Мы собираем железную дорогу, я встаю и иду в соседнюю комнату к Игорю. Он снова за компьютером в игре, на голове большие наушники, через которые прорываются взрывы и игровая музыка.
— Никогда не смей говорить такое при ребенке! — шиплю я.
Мне хочется влепить ему пощечину. Испуга в Сенькиных глазах я простить не могу.
— Тебе что опять от меня надо? — с раздражением и вызовом спрашивает он, срывая наушники с головы.
— Не смей его пугать, понял? — я молчу, а затем решаюсь. — Отпусти его со мной. В Москве у него будет больше перспектив. И тебе же будет проще, не придется им заниматься.
— И с какой стати? — с чувством превосходства спрашивает он. — Ты ему вообще не мать, поняла?
— Говори тише. Он считает меня матерью, понял? — перехожу я на шепот.
— И что? Катись сама в свою Москву. То, что он тебя мамой называет, вообще ничего не значит. Это мой сын.
— А то, что ты своим сыном не занимаешься, это как, тоже ничего не значит?
— Это ты им не занимаешься! — огрызается он. — Если Сенька был бы тебе так важен, ты бы не свалила в Москву на два дня без предупреждения! Ты даже телефон выключила и слова про него не спросила! А он из-за тебя ревел, его мама по два часа успокоить не могла! Так что ты уже показала всем, что для тебя по-настоящему важно!
Я замечаю, что Сенька стоит в коридоре и испуганно смотрит на нас. Не решается войти в комнату, понимая, что происходит что-то плохое, но не понимает, что.
— Мам? — вопросительно спрашивает он.
С Игорем бесполезно говорить. Я выхожу из комнаты, подхватываю его на руки и уношу в детскую. Даже не закипаю уже. Внутри холодная, как лед уверенность в себе.
Смотрю Сеньке в глаза, пока несу.
— Все нормально, — говорю ребенку. — Ничего страшного не произошло.
— Ты уезжаешь? — снова спрашивает он, в глазах блестят слезы. — Ты уже уезжа-а-ала…
Он начинает реветь по-детски: с широко открытым ртом, навзрыд. Я качаю его, ненавидя Игоря и свою запутанную жизнь, мать ее.
— Если мы куда и уедем, то вместе! Ну все, не плачь.
Я чувствую себя чудовищем. Я действительно уехала, ничего не сказав и выключив телефон. Но именно этого и добивается Игорь — моего всепоглощающего чувства вины, чтобы я сдалась и все пошло как прежде, а ему не пришлось надрываться.
Я пыталась найти выход.
Игорь не поедет со мной, в этом я на сто процентов уверена. Оставить Сеньку — точно не выйдет. Тогда забота о нем перейдет на плечи отцу, а он будет сопротивляться этому до последнего. Взять с собой Игорь точно Сеньку не позволит. Тогда больше не удастся мной манипулировать. Единственный выход, который хоть как-то возможен: увезти Сеньку и самой о нем заботиться, а Игорю давать деньги, чтобы он не возражал.
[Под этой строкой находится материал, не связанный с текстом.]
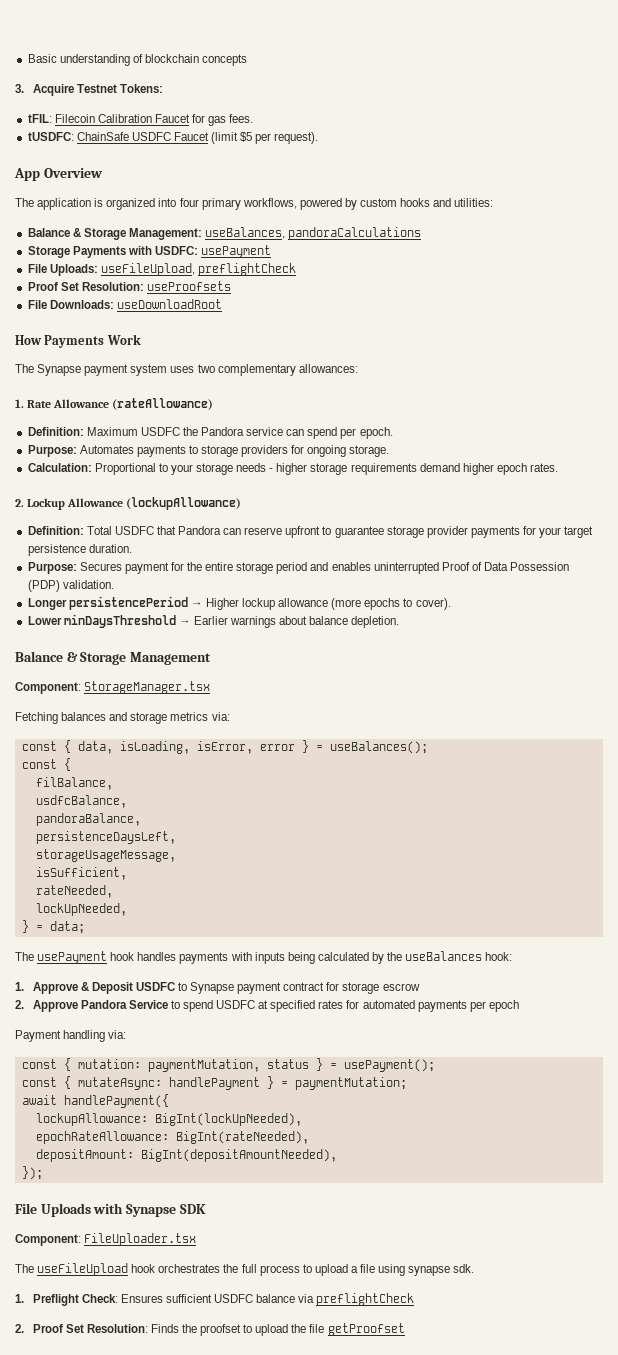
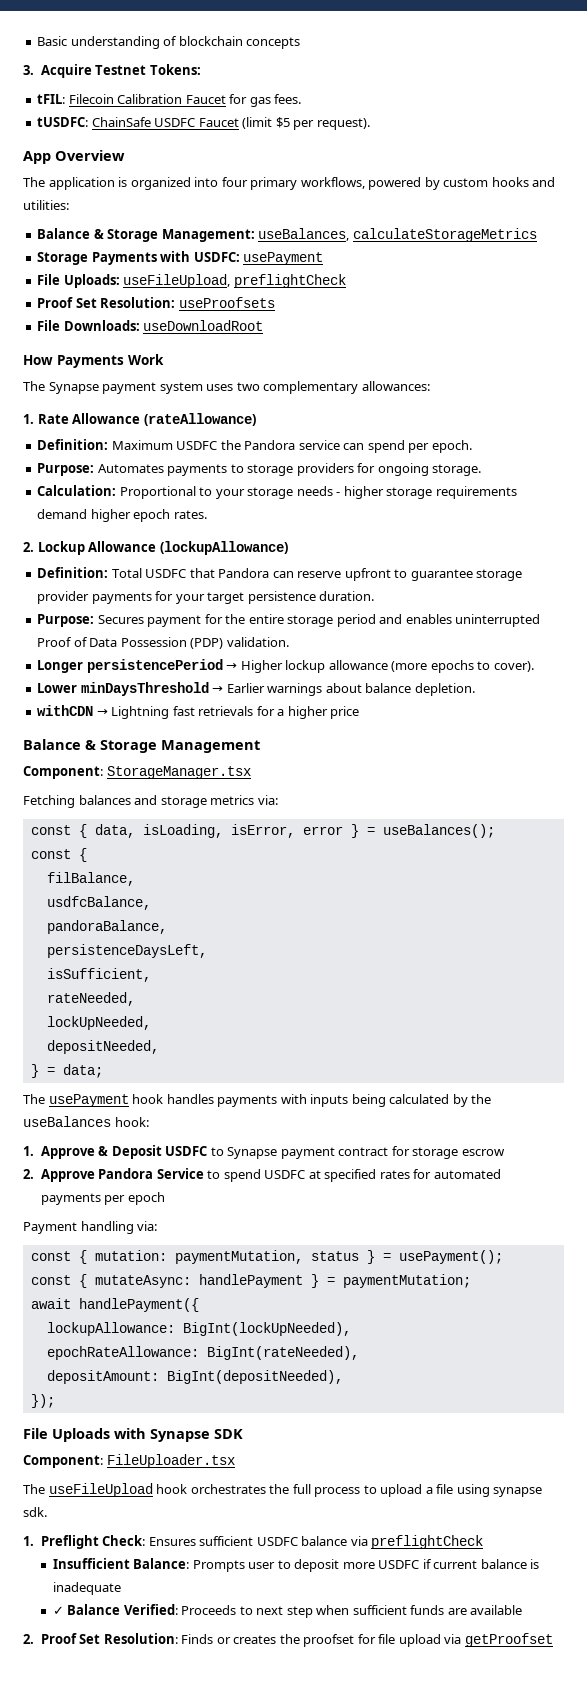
- Balance & Storage Management: useBalances, pandoraCalculations
+ Balance & Storage Management: useBalances, calculateStorageMetrics
+ withCDN → Lightning fast retrievals for a higher price
- storageUsageMessage,
+ depositNeeded,
- depositAmount: BigInt(depositAmountNeeded),
+ depositAmount: BigInt(depositNeeded),
+ Insufficient Balance: Prompts user to deposit more USDFC if current balance is inadequate
+ ✓ Balance Verified: Proceeds to next step when sufficient funds are available
- 2. Proof Set Resolution: Finds the proofset to upload the file getProofset
+ 2. Proof Set Resolution: Finds or creates the proofset for file upload via getProofset

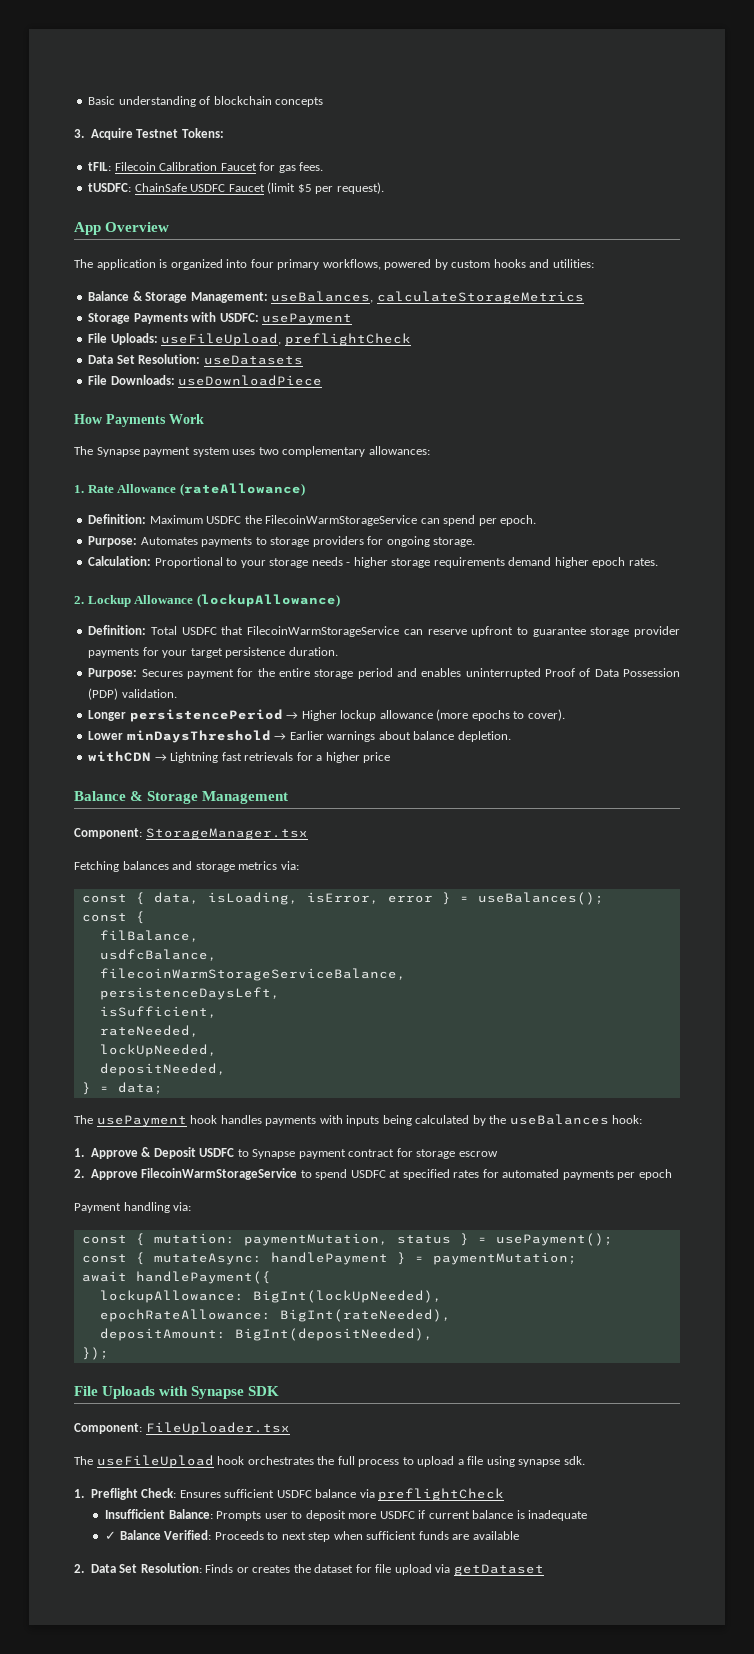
- Proof Set Resolution: useProofsets
+ Data Set Resolution: useDatasets
- File Downloads: useDownloadRoot
+ File Downloads: useDownloadPiece
- Definition: Maximum USDFC the Pandora service can spend per epoch.
+ Definition: Maximum USDFC the FilecoinWarmStorageService can spend per epoch.
- Definition: Total USDFC that Pandora can reserve upfront to guarantee storage provider payments for your target persistence duration.
+ Definition: Total USDFC that FilecoinWarmStorageService can reserve upfront to guarantee storage provider payments for your target persistence duration.
- pandoraBalance,
+ filecoinWarmStorageServiceBalance,
- 2. Approve Pandora Service to spend USDFC at specified rates for automated payments per epoch
+ 2. Approve FilecoinWarmStorageService to spend USDFC at specified rates for automated payments per epoch
- 2. Proof Set Resolution: Finds or creates the proofset for file upload via getProofset
+ 2. Data Set Resolution: Finds or creates the dataset for file upload via getDataset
Но от этого «варианта» во мне закипает лютая злость на него.
Игоря это устроит.
Но мне придется взвалить на себя все, а затем еще немножко больше. Хочется вернуться в комнату, снять с него наушники и треснуть по башке.
Мне кажется, мы бы расстались, если бы не Сенька.
Маленькому Арсению с глазами-пуговками и серьезным, смышленым личиком, было чуть больше года, когда я узнала, что у старшекурсника, оказывается, есть ребенок. Это просто оглушило меня. Мы были так молоды — а у него уже ребенок. Сенька в то время почти все время проводил с бабушкой, которая дала сыну возможность учиться и знакомиться с девушками. Хотя ей было тяжело, как я потом узнала, и растить «ошибку молодости сына» не доставляло никакого удовольствия. Просто с безответственным отцом ему не было расти никакой возможности.
Мама Арсения была совсем юной девушкой восемнадцати лет. Я не знала, как она выглядела — фотографий не осталось. Игорь как-то сказал с безразличием, что фото были на телефоне, который потерялся. А мол, ее телефон остался не то у тетки, не то у мачехи после похорон. Ребенку было семь месяцев, когда она скоропостижно ушла. Я даже имя ее не знала. Игорь не любил о ней говорить, намекнув, что она была «так себе» и всякий раз молчал, когда я что-то о ней спрашивала. Его нежелание говорить о бывшей я восприняла за душевную рану. Только со временем до меня дошло, что это было равнодушие.
Дедушка со стороны мамы к Арсению отнеслись прохладно. Я думаю, из-за ранней смерти дочери. Странно обвинять ребенка и вслух, они никогда этого не говорили. Или просто не хотели проблем с младенцем точно так же, как Игорю с его мамой.